The constant comparison with friends posting about their new success stories on social media has been a major factor of anxiety and depression in our generation. The portrayal of success by fake superficial influencers also has had a negative impact on our psychology as opposed to any motivation. On the other hand, in trying to keep up, over-ambitious people keep burdening themselves with boulders of responsibilities, seeking financial stability or social status. Having been influenced by this, our life goals have drastically transformed from following our dreams to earning more money, chasing depreciating assets and winning the rat-race. We have been so busy visualizing success from the society’s perspective that we actually missed what we were aiming for in the first place. So while following these artificial lifestyles, every time we hit a setback our self-confidence gets shattered. Why did we allow our will to be so fragile? How did we hand over the reins of our lives to technology? When did we start viewing our lives from the lens of a smartphone?

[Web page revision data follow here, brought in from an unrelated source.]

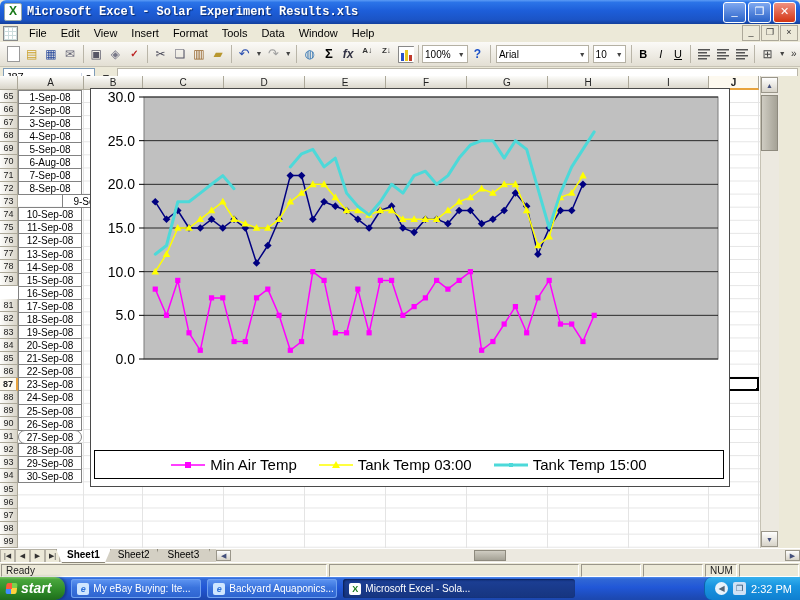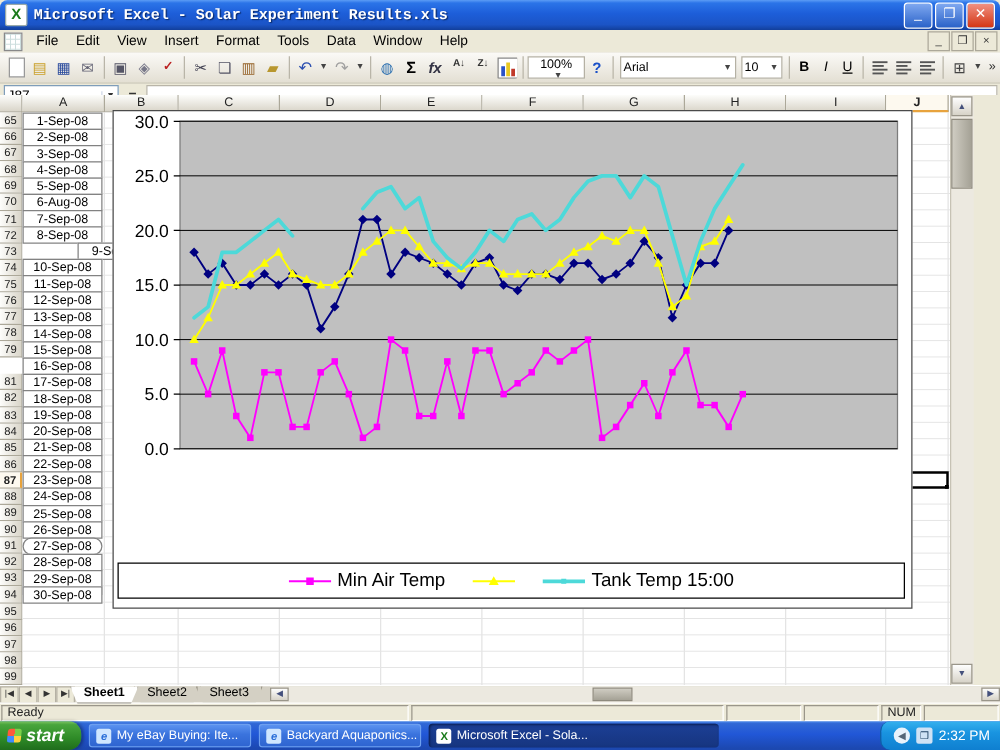--- a/index.html
+++ b/index.html
@@ -66,7 +66,7 @@
       linear-gradient(#fff,#fff) 2px 2px/15px 15px no-repeat,
       linear-gradient(#888,#888) 1px 1px/17px 17px no-repeat;}
   .i-zoom{width:44px;border:1px solid #b5b1a4;background:#fff;font-size:10px;display:flex;
-    align-items:center;justify-content:space-between;padding:0 2px;height:16px;flex-direction:column;}
+    align-items:center;justify-content:space-between;padding:0 2px;height:16px;}
   .i-help{color:#1a50c8;font-weight:bold;}
   .combo{border:1px solid #b5b1a4;background:#fff;height:16px;display:flex;align-items:center;
     font-size:10px;padding:0 2px;justify-content:space-between;margin:0 2px;}

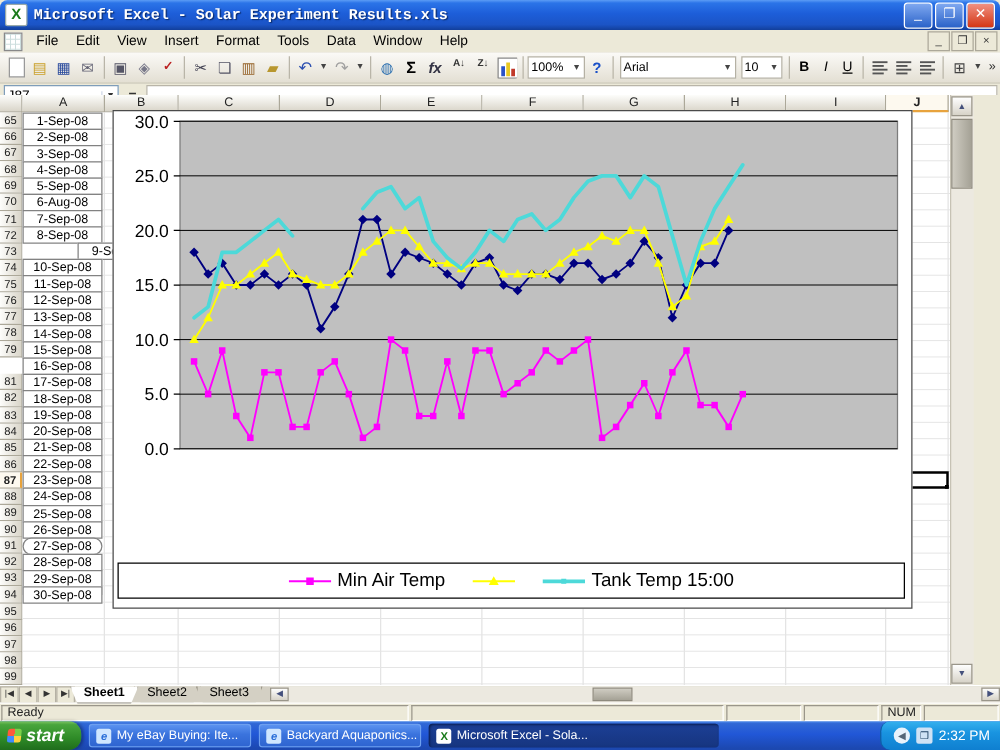--- a/index.html
+++ b/index.html
@@ -527,6 +527,7 @@
             <line x1="0" y1="6" x2="34" y2="6" stroke="#ffff00" stroke-width="1.5"></line>
             <polygon points="17,2 21,9 13,9" fill="#ffff00"></polygon>
           </svg>
+          <span>Tank Temp 03:00</span>
         </div>
         <div class="leg-item">
           <svg width="34" height="12">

Economic growth has definitely led to an increase in the average happiness index of developing nations [1] but simultaneously, the rapid rise of social media has also played its part in a higher rate of depression and anxiety patients throughout the world [2]. Social Media was meant to connect lives and bring people closer but lately, it has been having the opposite effect. Having thousands of social media followers whereas, in reality, you hang out with only a bunch of chosen friends. Showing off your lifestyle via daily posts & updates is the new trend. Someone living a low-key life is labelled as an introvert. This constant comparison between the two lifestyles triggers social anxiety leading to depression. Some value privacy while others love being the prime focus. Either of those factions hasn’t got the right to judge or be opinionated about the other one. What I want to convey is that maybe instead of being sad or envious of those posts by your friends, try being happy for them, realise that they are proud of something they’re posting about having worked hard for it or perhaps they just want to share their happiness. Instead of assuming your friend is up to no good because they are inactive on social media, you should rather acknowledge and respect their discreet lifestyle, maybe try to know them better by personal bonding. It’s high time we stopped rivalling our lifestyle with someone else’s.

As Carrie Snow says, ‘Technology brings you great gifts with one hand, and it stabs you in the back with the other’. If well used, technology can help solve most of our problems. It has always been a tool intended to upgrade yourself, do not allow it to become a dictator of your lives. There needn’t necessarily exist a symbiotic relationship between your happiness and technology. The expensive block of circuits in your palms that you are using to read this article right now is a supercomputer when compared to the technology used to put a man on the moon decades ago. Use it carefully and responsibly, as a medium to enrich your life, do not let it consume your soul and rot away your brain with cheap junk.

Technology is nothing. What’s important is that you have a faith in people, that they’re basically good and smart, and if you give them tools, they’ll do wonderful things with them.